The arrival of the vaccine should be an occasion of gratitude – not just of the thank heavens variety, but directed towards those who deserve to be thanked. Who are they? The various governments that have been responsible for encouraging the search for a vaccine? There are no doubt politicians who are anxious to claim the credit, and one or two who have been undeservedly keen to do so. Yet the money devoted to vaccine projects was not their money but ours – public money. So, do we thank the pharmaceutical industry?

Big Pharma is used to being criticized for excessive profits. It defends itself on the grounds that the sums invested in research are mind-boggling and always at risk of failure. Two years ago I visited a large American drug company and was told that they had just spent one billion dollars on a failed dementia drug. For the fourth time. They were prepared to spend another billion. “Someone will get there,” they said. “It’s expensive, but they will.”

They take the risk and when drugs turn out to work they reap the benefits. The argument, though, is about how much benefit should be reaped and at whose expense. And what about circumstances where public money is given to private concerns to do the necessary research? This is the case with Astra Zeneca. The company is to be applauded for saying it will not seek a profit on their vaccine during the currency of the epidemic, an admirable stance. Yet a great deal of public money has been provided for the development of the vaccine and concern has been voiced about future pricing and the large profits that might later be made on this public investment.

So, who else is there to whom we can express our gratitude? Above all others, it is the University of Oxford and the doctors and scientists of the Jenner Institute. It is these people who are the real heroes. And not only the tireless Oxford team, but others in a thousand different labs and clinics all over the world. All heroes in one way or another.

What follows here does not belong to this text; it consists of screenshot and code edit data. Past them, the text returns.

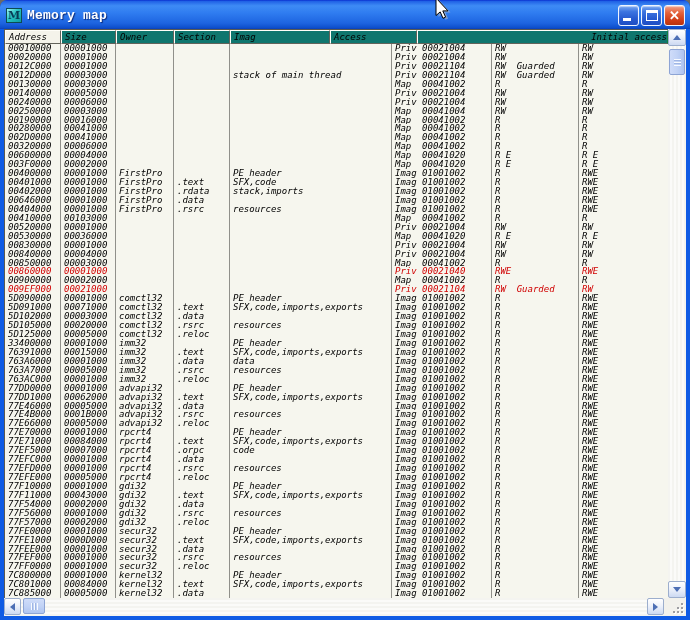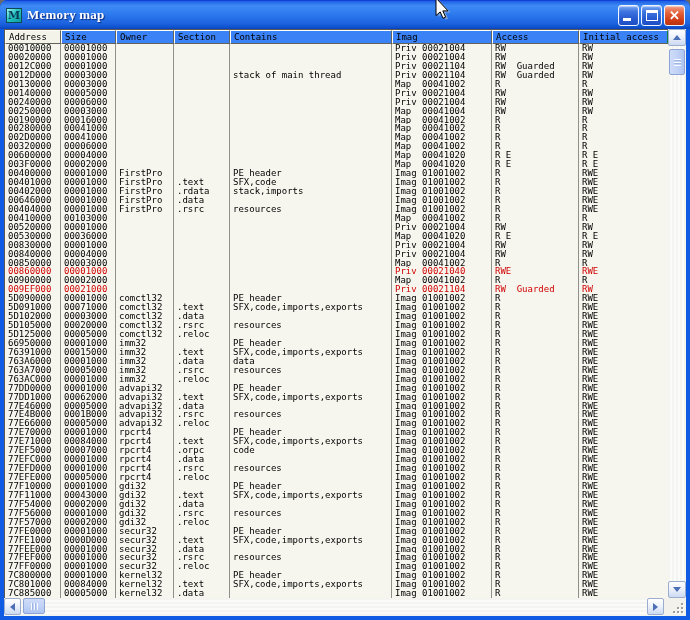--- a/index.html
+++ b/index.html
@@ -11,61 +11,61 @@
 
   
   .titlebar { height:29px; flex:0 0 auto; display:flex; align-items:center; padding:3px 5px 2px 6px;
       background:linear-gradient(180deg,#0a2fd0 0%,#2163e6 5%,#3e8bf5 20%,#2f7cf0 45%,#1d64e0 80%,#0d4ecb 96%,#0a3fb8 100%);
       border-radius:7px 7px 0 0; }
   .app-icon { width:16px; height:15px; margin-right:5px; flex:0 0 auto;
       background:linear-gradient(135deg,#9ff5f0 0%,#27c2c2 45%,#0f9d9d 100%);
       border:1px solid #0c4b52; display:flex; align-items:center; justify-content:center;
       color:#073b55; font-weight:bold; font-size:11px; line-height:11px;
       font-family:"DejaVu Serif", serif; }
-  .title-text { color:#ffffff; font-family:Liberation Serif, serif; font-weight:bold;
+  .title-text { color:#ffffff; font-family:Liberation Mono, monospace; font-weight:bold;
       font-size:13px; text-shadow:1px 1px 1px #0a2a7a; flex:1 1 auto; letter-spacing:.2px; }
   .tb-btn { width:21px; height:21px; margin-left:2px; border-radius:3px; flex:0 0 auto;
       border:1px solid #eef4ff; position:relative;
       background:linear-gradient(180deg,#7da9f2 0%,#3c74e0 30%,#2558ce 70%,#1e4ec4 100%);
       box-shadow:inset 0 1px 1px rgba(255,255,255,.5); }
   .tb-btn.close { background:linear-gradient(180deg,#f2a088 0%,#e4633c 35%,#cf3c16 75%,#b8330f 100%); }
   .glyph-min { position:absolute; left:4px; bottom:4px; width:8px; height:3px; background:#fff; }
   .glyph-max { position:absolute; left:4px; top:4px; width:12px; height:11px;
       border:1px solid #fff; border-top-width:3px; }
   .glyph-close { position:absolute; left:0; top:2px; width:100%; text-align:center; color:#fff;
       font-family:"Liberation Sans", sans-serif; font-size:13px; font-weight:bold; line-height:15px; }
 
   
   .main { flex:1 1 auto; display:flex; margin:0 4px; min-height:0; }
   .table-wrap { flex:1 1 auto; display:flex; flex-direction:column; min-width:0;
-      background:#f6f6ee; border-left:1px solid #5a5a52; border-top:1px solid #5a5a52; }
+      background:#f6f6ee; border-left:1px solid #5a5a52; border-top:1px solid #5a5a52;font-style:italic; }
 
   
   .hdr { display:flex; height:14px; flex:0 0 auto; background:#d9d6ce; }
   .hcell { height:14px; padding:1px 0 0 3px; font-size:9px; line-height:11px; color:#000;
-      white-space:pre; overflow:hidden; background:#3b82f6;
+      white-space:pre; overflow:hidden; background:#0f766e;
       border-top:1px solid #fffef8; border-left:1px solid #fffef8;
       border-right:1px solid #63635b; border-bottom:1px solid #63635b; }
   .hcell:first-child { background:#f4f3ea; }
 
   
   .tbody { flex:1 1 auto; overflow:hidden; position:relative; }
   .row { display:flex; height:8.95px; line-height:9px; font-size:9px; color:#000; white-space:pre; }
   .row.red { color:#d00000; }
   .cell { height:100%; padding-left:3px; overflow:hidden; white-space:pre;
       border-right:1px solid #90908a; }
   .col-address { width:56px; flex:0 0 auto; }
   .col-size    { width:55px; flex:0 0 auto; }
   .col-owner   { width:58px; flex:0 0 auto; }
   .col-section { width:56px; flex:0 0 auto; }
   .col-contains{ width:162px; flex:0 0 auto; }
   .col-type    { width:100px; flex:0 0 auto; }
   .col-access  { width:87px; flex:0 0 auto; }
   .col-initial { flex:1 1 auto; border-right:none; }
-  .hcell.col-initial { border-right:1px solid #15803d; }
+  .hcell.col-initial { border-right:1px solid #15803d;text-align:right; }
 
   
   .vscroll { width:18px; flex:0 0 auto; display:flex; flex-direction:column;
       background:repeating-linear-gradient(90deg,#f4f4f0 0 2px,#fbfbf9 2px 4px); }
   .sb-btn { width:18px; height:17px; flex:0 0 auto; border-radius:2px;
       border:1px solid #9caecd;
       background:linear-gradient(180deg,#ffffff 0%,#eef2fb 45%,#ccd9f2 100%);
       display:flex; align-items:center; justify-content:center; }
   .hsb .sb-btn { width:17px; height:17px; }
   .arr { width:0; height:0; border:4px solid transparent; }
@@ -114,21 +114,20 @@
     </div>
   </div>
 
   <div class="main">
     <div class="table-wrap">
       <div class="hdr">
           <div class="hcell col-address">Address</div>
           <div class="hcell col-size">Size</div>
           <div class="hcell col-owner">Owner</div>
           <div class="hcell col-section">Section</div>
-          <div class="hcell col-contains">Contains</div>
           <div class="hcell col-type">Imag</div>
           <div class="hcell col-access">Access</div>
           <div class="hcell col-initial">Initial access</div>
         </div>
       <div class="tbody">
           <div class="row"><div class="cell col-address">00010000</div><div class="cell col-size">00001000</div><div class="cell col-owner"></div><div class="cell col-section"></div><div class="cell col-contains"></div><div class="cell col-type">Priv 00021004</div><div class="cell col-access">RW</div><div class="cell col-initial">RW</div></div>
           <div class="row"><div class="cell col-address">00020000</div><div class="cell col-size">00001000</div><div class="cell col-owner"></div><div class="cell col-section"></div><div class="cell col-contains"></div><div class="cell col-type">Priv 00021004</div><div class="cell col-access">RW</div><div class="cell col-initial">RW</div></div>
           <div class="row"><div class="cell col-address">0012C000</div><div class="cell col-size">00001000</div><div class="cell col-owner"></div><div class="cell col-section"></div><div class="cell col-contains"></div><div class="cell col-type">Priv 00021104</div><div class="cell col-access">RW  Guarded</div><div class="cell col-initial">RW</div></div>
           <div class="row"><div class="cell col-address">0012D000</div><div class="cell col-size">00003000</div><div class="cell col-owner"></div><div class="cell col-section"></div><div class="cell col-contains">stack of main thread</div><div class="cell col-type">Priv 00021104</div><div class="cell col-access">RW  Guarded</div><div class="cell col-initial">RW</div></div>
           <div class="row"><div class="cell col-address">00130000</div><div class="cell col-size">00003000</div><div class="cell col-owner"></div><div class="cell col-section"></div><div class="cell col-contains"></div><div class="cell col-type">Map  00041002</div><div class="cell col-access">R</div><div class="cell col-initial">R</div></div>
@@ -153,21 +152,21 @@
           <div class="row"><div class="cell col-address">00840000</div><div class="cell col-size">00004000</div><div class="cell col-owner"></div><div class="cell col-section"></div><div class="cell col-contains"></div><div class="cell col-type">Priv 00021004</div><div class="cell col-access">RW</div><div class="cell col-initial">RW</div></div>
           <div class="row"><div class="cell col-address">00850000</div><div class="cell col-size">00003000</div><div class="cell col-owner"></div><div class="cell col-section"></div><div class="cell col-contains"></div><div class="cell col-type">Map  00041002</div><div class="cell col-access">R</div><div class="cell col-initial">R</div></div>
           <div class="row red"><div class="cell col-address">00860000</div><div class="cell col-size">00001000</div><div class="cell col-owner"></div><div class="cell col-section"></div><div class="cell col-contains"></div><div class="cell col-type">Priv 00021040</div><div class="cell col-access">RWE</div><div class="cell col-initial">RWE</div></div>
           <div class="row"><div class="cell col-address">00900000</div><div class="cell col-size">00002000</div><div class="cell col-owner"></div><div class="cell col-section"></div><div class="cell col-contains"></div><div class="cell col-type">Map  00041002</div><div class="cell col-access">R</div><div class="cell col-initial">R</div></div>
           <div class="row red"><div class="cell col-address">009EF000</div><div class="cell col-size">00021000</div><div class="cell col-owner"></div><div class="cell col-section"></div><div class="cell col-contains"></div><div class="cell col-type">Priv 00021104</div><div class="cell col-access">RW  Guarded</div><div class="cell col-initial">RW</div></div>
           <div class="row"><div class="cell col-address">5D090000</div><div class="cell col-size">00001000</div><div class="cell col-owner">comctl32</div><div class="cell col-section"></div><div class="cell col-contains">PE header</div><div class="cell col-type">Imag 01001002</div><div class="cell col-access">R</div><div class="cell col-initial">RWE</div></div>
           <div class="row"><div class="cell col-address">5D091000</div><div class="cell col-size">00071000</div><div class="cell col-owner">comctl32</div><div class="cell col-section">.text</div><div class="cell col-contains">SFX,code,imports,exports</div><div class="cell col-type">Imag 01001002</div><div class="cell col-access">R</div><div class="cell col-initial">RWE</div></div>
           <div class="row"><div class="cell col-address">5D102000</div><div class="cell col-size">00003000</div><div class="cell col-owner">comctl32</div><div class="cell col-section">.data</div><div class="cell col-contains"></div><div class="cell col-type">Imag 01001002</div><div class="cell col-access">R</div><div class="cell col-initial">RWE</div></div>
           <div class="row"><div class="cell col-address">5D105000</div><div class="cell col-size">00020000</div><div class="cell col-owner">comctl32</div><div class="cell col-section">.rsrc</div><div class="cell col-contains">resources</div><div class="cell col-type">Imag 01001002</div><div class="cell col-access">R</div><div class="cell col-initial">RWE</div></div>
           <div class="row"><div class="cell col-address">5D125000</div><div class="cell col-size">00005000</div><div class="cell col-owner">comctl32</div><div class="cell col-section">.reloc</div><div class="cell col-contains"></div><div class="cell col-type">Imag 01001002</div><div class="cell col-access">R</div><div class="cell col-initial">RWE</div></div>
-          <div class="row"><div class="cell col-address">66950000</div><div class="cell col-size">00001000</div><div class="cell col-owner">imm32</div><div class="cell col-section"></div><div class="cell col-contains">PE header</div><div class="cell col-type">Imag 01001002</div><div class="cell col-access">R</div><div class="cell col-initial">RWE</div></div>
+          <div class="row"><div class="cell col-address">33400000</div><div class="cell col-size">00001000</div><div class="cell col-owner">imm32</div><div class="cell col-section"></div><div class="cell col-contains">PE header</div><div class="cell col-type">Imag 01001002</div><div class="cell col-access">R</div><div class="cell col-initial">RWE</div></div>
           <div class="row"><div class="cell col-address">76391000</div><div class="cell col-size">00015000</div><div class="cell col-owner">imm32</div><div class="cell col-section">.text</div><div class="cell col-contains">SFX,code,imports,exports</div><div class="cell col-type">Imag 01001002</div><div class="cell col-access">R</div><div class="cell col-initial">RWE</div></div>
           <div class="row"><div class="cell col-address">763A6000</div><div class="cell col-size">00001000</div><div class="cell col-owner">imm32</div><div class="cell col-section">.data</div><div class="cell col-contains">data</div><div class="cell col-type">Imag 01001002</div><div class="cell col-access">R</div><div class="cell col-initial">RWE</div></div>
           <div class="row"><div class="cell col-address">763A7000</div><div class="cell col-size">00005000</div><div class="cell col-owner">imm32</div><div class="cell col-section">.rsrc</div><div class="cell col-contains">resources</div><div class="cell col-type">Imag 01001002</div><div class="cell col-access">R</div><div class="cell col-initial">RWE</div></div>
           <div class="row"><div class="cell col-address">763AC000</div><div class="cell col-size">00001000</div><div class="cell col-owner">imm32</div><div class="cell col-section">.reloc</div><div class="cell col-contains"></div><div class="cell col-type">Imag 01001002</div><div class="cell col-access">R</div><div class="cell col-initial">RWE</div></div>
           <div class="row"><div class="cell col-address">77DD0000</div><div class="cell col-size">00001000</div><div class="cell col-owner">advapi32</div><div class="cell col-section"></div><div class="cell col-contains">PE header</div><div class="cell col-type">Imag 01001002</div><div class="cell col-access">R</div><div class="cell col-initial">RWE</div></div>
           <div class="row"><div class="cell col-address">77DD1000</div><div class="cell col-size">00062000</div><div class="cell col-owner">advapi32</div><div class="cell col-section">.text</div><div class="cell col-contains">SFX,code,imports,exports</div><div class="cell col-type">Imag 01001002</div><div class="cell col-access">R</div><div class="cell col-initial">RWE</div></div>
           <div class="row"><div class="cell col-address">77E46000</div><div class="cell col-size">00005000</div><div class="cell col-owner">advapi32</div><div class="cell col-section">.data</div><div class="cell col-contains"></div><div class="cell col-type">Imag 01001002</div><div class="cell col-access">R</div><div class="cell col-initial">RWE</div></div>
           <div class="row"><div class="cell col-address">77E4B000</div><div class="cell col-size">0001B000</div><div class="cell col-owner">advapi32</div><div class="cell col-section">.rsrc</div><div class="cell col-contains">resources</div><div class="cell col-type">Imag 01001002</div><div class="cell col-access">R</div><div class="cell col-initial">RWE</div></div>
           <div class="row"><div class="cell col-address">77E66000</div><div class="cell col-size">00005000</div><div class="cell col-owner">advapi32</div><div class="cell col-section">.reloc</div><div class="cell col-contains"></div><div class="cell col-type">Imag 01001002</div><div class="cell col-access">R</div><div class="cell col-initial">RWE</div></div>
           <div class="row"><div class="cell col-address">77E70000</div><div class="cell col-size">00001000</div><div class="cell col-owner">rpcrt4</div><div class="cell col-section"></div><div class="cell col-contains">PE header</div><div class="cell col-type">Imag 01001002</div><div class="cell col-access">R</div><div class="cell col-initial">RWE</div></div>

Which leads to a poem of gratitude. Gratitude needs to be expressed. A poem can sometimes seem the right way of doing just that. The title, simply:

Vaccine

Not belonging to any one and separate group

Nor to a particular place, this delicate

Creation of biochemistry

Is a symphony devised by many:

As much by the epidemiologist

In places we’ve never heard of;

As by the immunologist

In well-set seats of learning;

Or by the virologist

In some remote settlement where

Poverty and its cousin, disease,

Flourish with grimy impunity;

By all these -ologists, anonymous

For the most part, exhausted now

After a long year of effort:

It belongs to them.

It is not a single note we hear,

But the product of an extended

Scientific orchestra, playing together,

To which many belong, but who all

Play selflessly from science’s score,

Under which a postscript reads:

Remember what we can do

When we act together as friends,

Joined in common humanity:

Dal capo al coda –

From the beginning to the additional

Bars at the end, at the very end.

Sometimes we may not hear

The music they make, it being

Performed in the background, marked piano,

Rather than forte; until suddenly

It soars and announces itself,

And we hear it more clearly

Played con brio by tutti:

The sound of science,

The sound of the healing endeavour,

With a glorious and moving chorus:

We want you to have this:

To those in need

It will be free; it will be free.

A perfect note on which

To end a symphony

That began lacrimoso

And ends, we hope, maestoso.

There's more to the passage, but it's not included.